Friday 1 July 2011

Maha Kali Devi

Maha Kali Devi

by Mantra & shlokas on Wednesday, November 10, 2010 at 3:24pm


We have already seen that the Maha Devi has many faces. If Lakshmi is the embodiment of all man’s delight, Kaali is the embodiment of all his disgust. Kaala is the Sanskrit word for Time – relentless, all-consuming and indomitable time which is the only killer. She is the wife of Shiva, in his form as Rudra, the destroyer. Parvati tries to curb his violence and anger but Kaali incites him to further violence and destruction.  She is portrayed as black with cavernous eyes and fangs dripping blood, hanging breasts, tangled hair, dressed in black, with a red lolling tongue dripping blood. She wears a garland of grimacing skulls and a bracelet of baby cobras. Her girdle is made of hands which have been hacked off from corpses and her favourite haunts are cremation grounds and burning ghats. Her visible mask is that of Maya – Nature bringing forth all beings from her womb, feeding them at her breast then devouring and assimilating them into herself.

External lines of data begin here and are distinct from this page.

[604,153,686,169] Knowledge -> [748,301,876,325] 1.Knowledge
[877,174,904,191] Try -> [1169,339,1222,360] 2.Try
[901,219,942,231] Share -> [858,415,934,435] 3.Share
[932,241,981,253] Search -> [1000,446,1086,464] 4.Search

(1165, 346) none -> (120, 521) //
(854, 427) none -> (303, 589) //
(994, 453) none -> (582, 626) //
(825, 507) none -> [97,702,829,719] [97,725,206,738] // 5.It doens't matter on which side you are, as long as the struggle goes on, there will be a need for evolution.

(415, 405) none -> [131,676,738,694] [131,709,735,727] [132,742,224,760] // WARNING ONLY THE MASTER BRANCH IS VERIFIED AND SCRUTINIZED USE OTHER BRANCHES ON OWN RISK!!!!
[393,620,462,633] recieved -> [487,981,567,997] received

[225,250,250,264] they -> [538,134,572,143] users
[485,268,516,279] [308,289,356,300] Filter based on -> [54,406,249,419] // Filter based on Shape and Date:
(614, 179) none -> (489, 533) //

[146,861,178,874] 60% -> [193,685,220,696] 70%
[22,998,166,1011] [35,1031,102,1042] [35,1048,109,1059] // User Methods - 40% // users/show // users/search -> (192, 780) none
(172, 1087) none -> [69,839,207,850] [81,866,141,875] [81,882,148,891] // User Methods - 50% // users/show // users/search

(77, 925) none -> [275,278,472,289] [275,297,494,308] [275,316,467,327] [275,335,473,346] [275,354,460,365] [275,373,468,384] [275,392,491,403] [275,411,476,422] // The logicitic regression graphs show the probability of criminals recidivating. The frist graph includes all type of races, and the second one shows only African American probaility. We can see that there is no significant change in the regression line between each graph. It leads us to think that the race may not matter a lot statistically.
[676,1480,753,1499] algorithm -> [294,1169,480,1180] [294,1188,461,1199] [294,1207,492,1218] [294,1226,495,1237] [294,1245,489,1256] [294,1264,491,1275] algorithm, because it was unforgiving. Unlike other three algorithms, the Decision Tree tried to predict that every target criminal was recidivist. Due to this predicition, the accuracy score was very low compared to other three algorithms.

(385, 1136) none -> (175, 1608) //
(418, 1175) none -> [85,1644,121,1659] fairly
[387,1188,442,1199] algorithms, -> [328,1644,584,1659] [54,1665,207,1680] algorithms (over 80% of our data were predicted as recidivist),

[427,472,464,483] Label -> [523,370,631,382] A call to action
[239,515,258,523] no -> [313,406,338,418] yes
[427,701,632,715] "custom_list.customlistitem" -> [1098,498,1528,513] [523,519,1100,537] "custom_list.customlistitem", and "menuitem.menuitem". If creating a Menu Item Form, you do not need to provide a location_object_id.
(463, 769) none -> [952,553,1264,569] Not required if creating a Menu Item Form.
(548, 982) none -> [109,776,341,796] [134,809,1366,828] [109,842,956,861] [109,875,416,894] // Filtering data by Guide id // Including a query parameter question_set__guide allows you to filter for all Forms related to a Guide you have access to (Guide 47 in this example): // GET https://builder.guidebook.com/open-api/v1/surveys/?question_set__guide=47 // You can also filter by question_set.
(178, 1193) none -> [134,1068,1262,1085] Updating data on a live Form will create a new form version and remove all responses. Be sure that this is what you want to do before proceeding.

This is her public mask as known to science – a cosmos that seems to be superficially purposeless, a chaos of opposing qualities, creation and wanton destruction, cause and effect, light and shade, good and evil. She is like a random and willful despot, elusive and aloof.  She is ruthless to the ones who hate the divine and cannot bear indifference and negligence in the performance of divine works. Her wrath is immediate and dire especially against treachery and falsehood. Force and strength are her characteristics. She looks like the embodiment of universal destruction. Without her there would be no death and therefore no life. These are the two faces of life. Her imagery is bizarre and intended to put off anyone who is not ready to accept life as it is. It is only in this century that quantum physics has shown that the universe is not an orderly whole in which atoms and molecules behave in a set and fixed pattern. The energy field from which the whole universe rises is far from being orderly. It is a seething mass of turbulent forces made up of energy particles that seem to have no observable pattern of behaviour. This was a shocking revelation to the western mind. But our Indian sages had realized this long ago. The figure of Kaali forces us to step out of the very-day world of logic into a world of unpredictability, dramatic reversals, opposites and contrasts.

Life is not just the beautiful sunset, or the lovely rose but it is also terror, war, destruction and violence. The fact is that we do not wish to see anything bad, ugly, obscene or dangerous. But life has these two faces. And these are the faces of the Maha Devi. Unless we are able to accept Her in all the aspects of her personality we will never attain complete fulfillment. We cannot accept only one face and ignore the other. It is a human weakness to acknowledge one side and disregard the other. This is reason for our unhappiness. Unless we go beyond joy and sorrow we will never be able to reach the shore of bliss.